There are also metal control rods in the reactor that are used to capture excess neutrons, and are inserted into the core to moderate the power of the reaction, and if necessary to stop the process in case of criticality. Should the reaction reach the critical level, it would release an enormous amount of energy that would cause the core to melt, destroying the containing walls and dispersing radioactive material into the environment. The fragments of the reaction slowing down produce heat that is captured by a heat-transfer liquid surrounding the uranium core. To put it simply, the heat-transfer liquid acts in the same way as hot water in a heating system with radiators, in which the water carries the heat generated by the boiler to various points in the room. The compressed heat-transfer liquid reaching the core has a temperature of 290 °C, and increases to 320 °C at a pressure of 15 MPa so that it does not boil.
The heated liquid passes through a steam generator, in which a saturated wet vapour is produced, at this point it passes through a moisture separator that transforms it into a saturated dry vapour, and with a conductor system it is transported to a steam turbine located in the conventional island at a final temperature of 290 °C at a pressure of 5 MPa.
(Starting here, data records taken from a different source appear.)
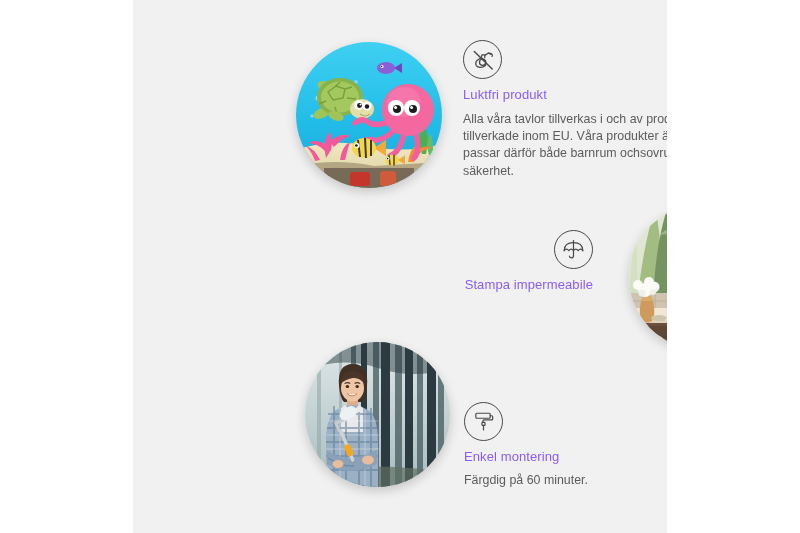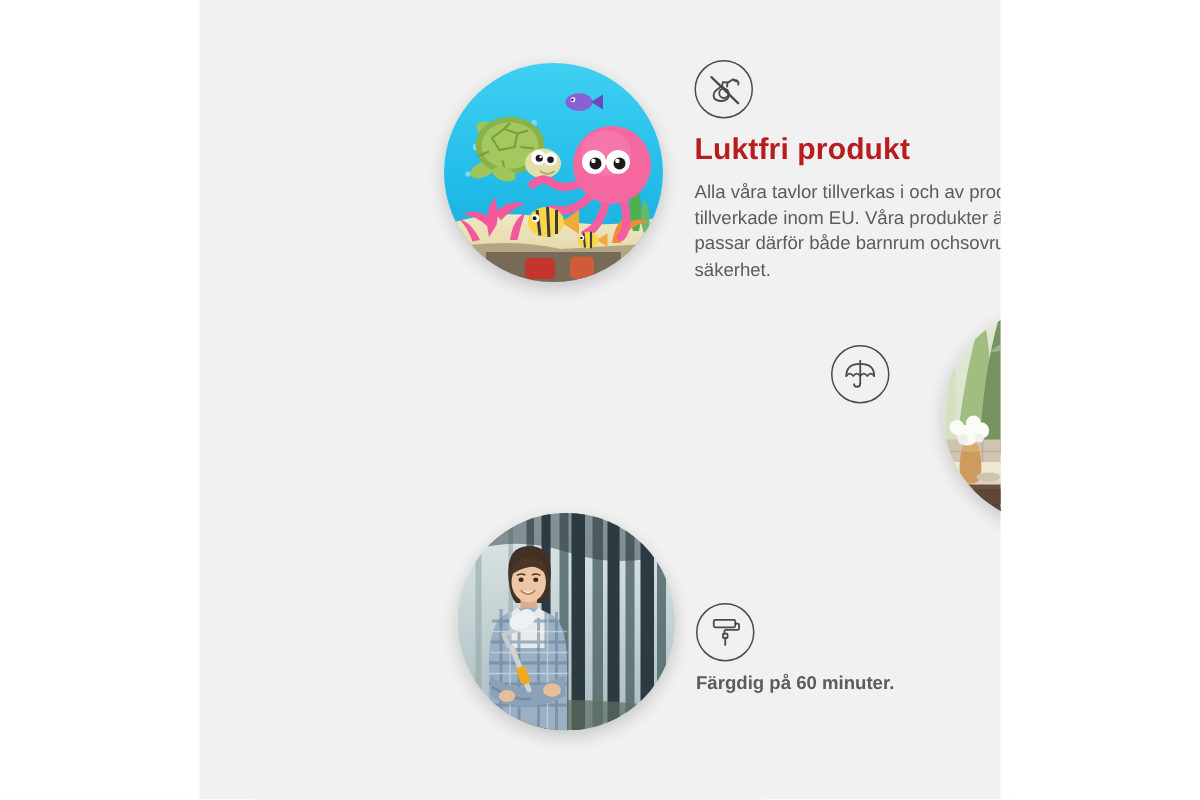"Luktfri produkt" .f-title { color: #b91c1c -> #8b5cf6; font-size: 20px -> 13px; font-weight: bold -> normal }
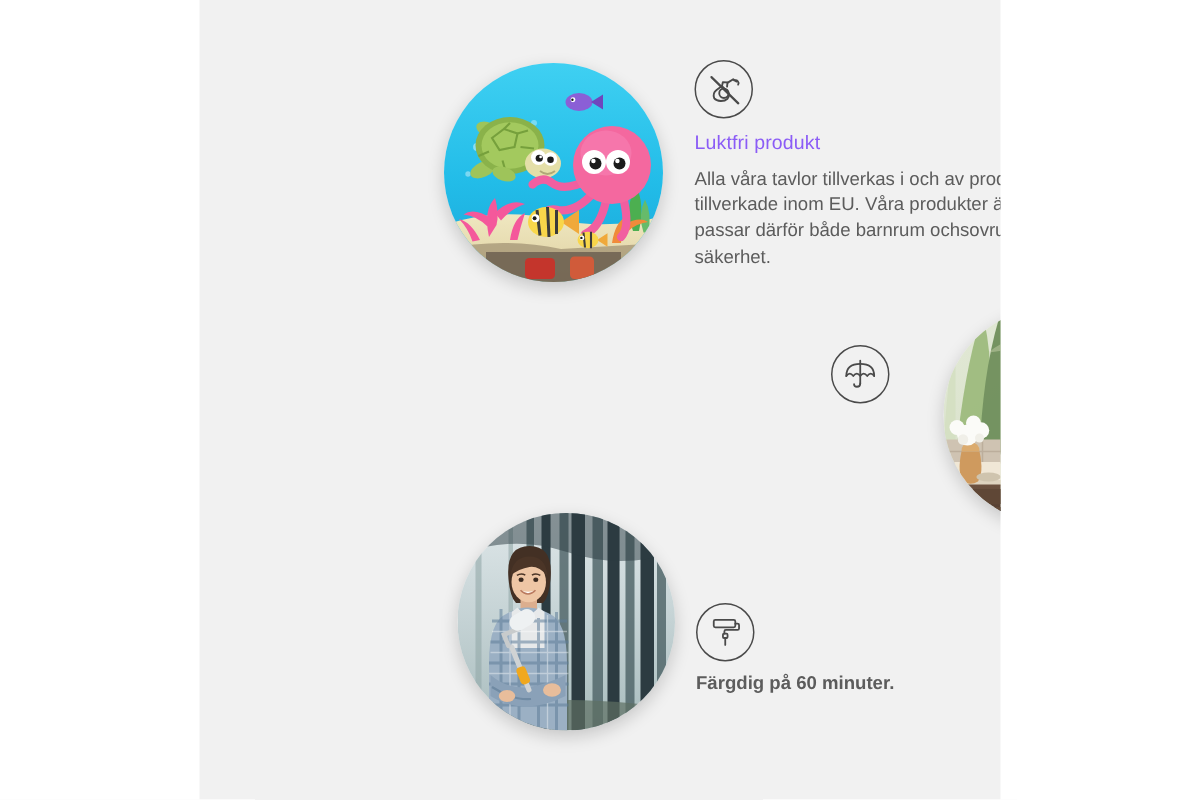"Stampa impermeabile" p.f-title { html: none -> <p>Stampa impermeabile</p> }
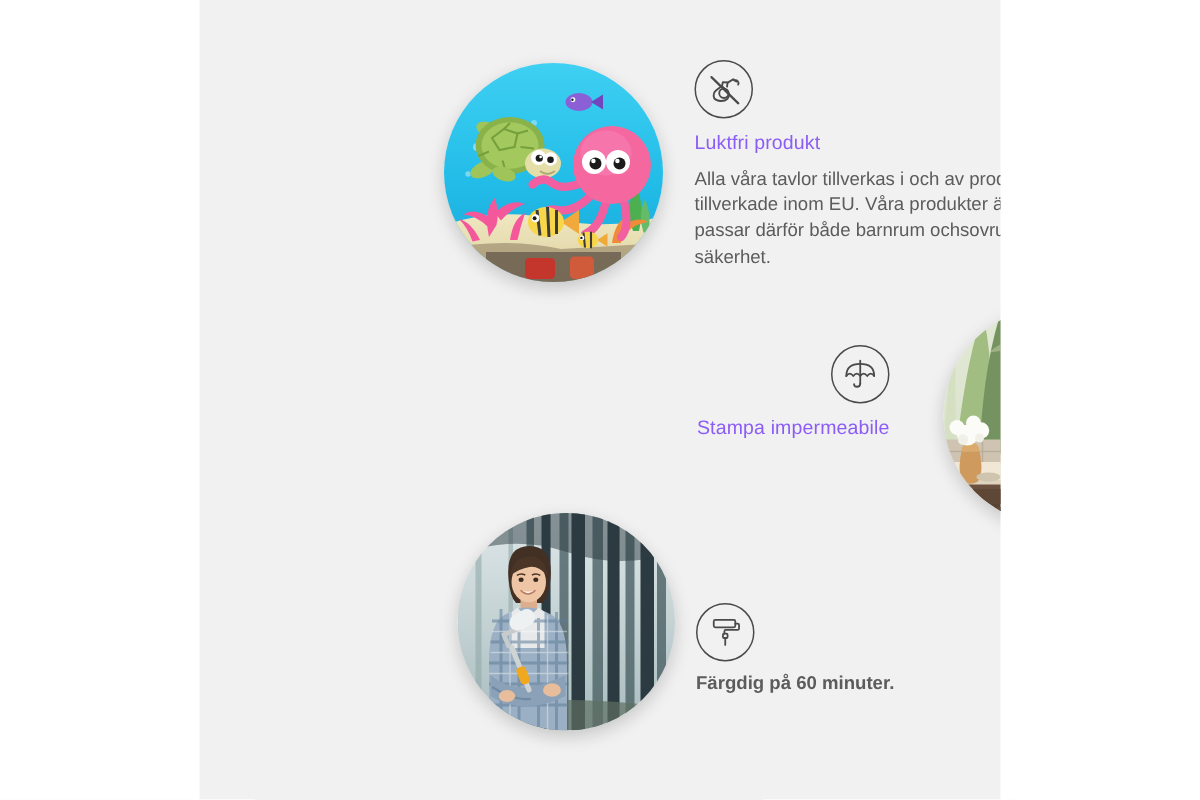"Enkel montering" p.f-title { html: none -> <p>Enkel montering</p> }
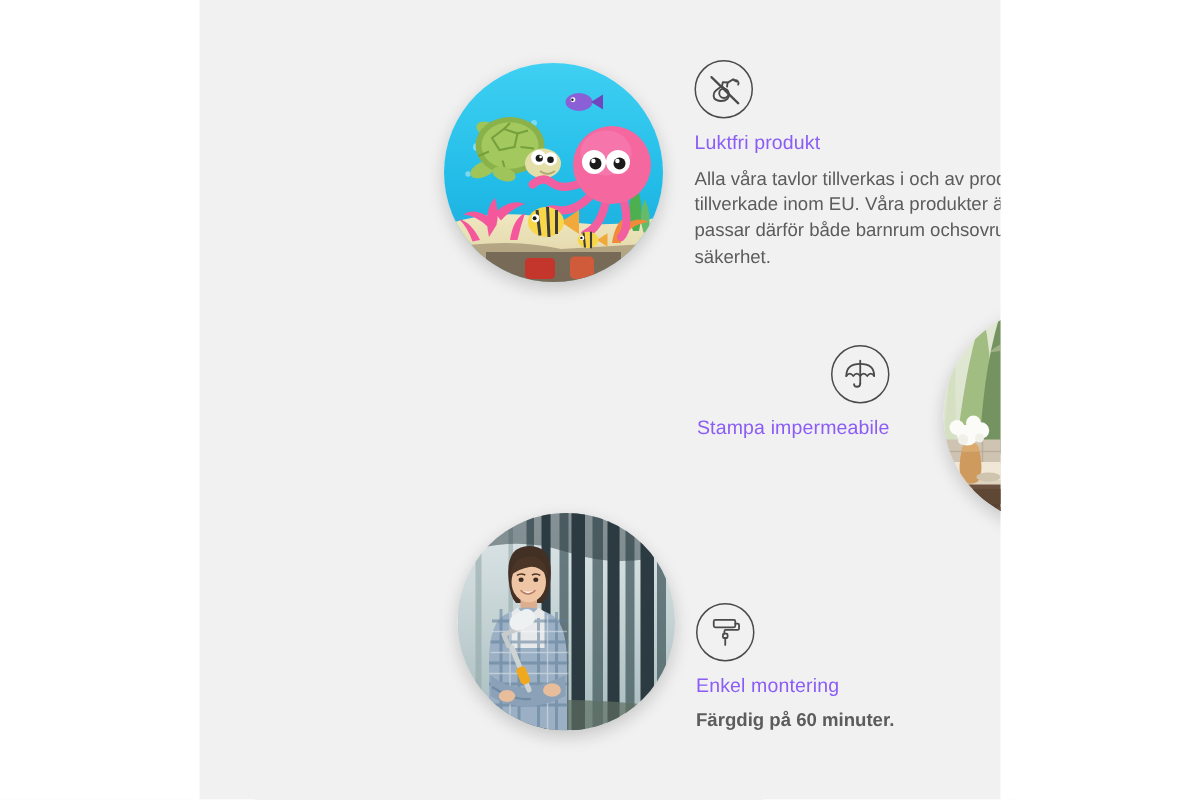"Färgdig på 60 minuter." #feature-3 .f-body { font-weight: bold -> none }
A pressuriser is used to keep the pressure stable. The turbine is a driving machine that uses the thermal energy of steam, converting it into mechanical work. Using the converted energy, the turbine moves an alternator, which is used to produce electricity; the same principle is used in the most common fuel-fired power stations, as well as in hydroelectric power stations or wind farms. As we have seen, the whole process generates large quantities of steam, which must be managed once it leaves the turbine; by cooling it, the steam returns to a liquid state and can be reused again in the process. A condenser is placed below the turbine in order to cool the steam and thanks to a coolant, it is converted into water. The mass of water coming out of the condenser has a very high temperature, and cannot be released into the basin of origin, otherwise it would damage the ecosystem. This is why it is preferred to build nuclear power plants near a river, a lake or by the sea, where the large masses of water can lower the temperature of the condenser water gradually without causing damage. For power plants that are built inland, there is a need for a closed cooling circle; the most commonly used system are cooling towers with natural circulation or forced circulation, with the help of huge fans.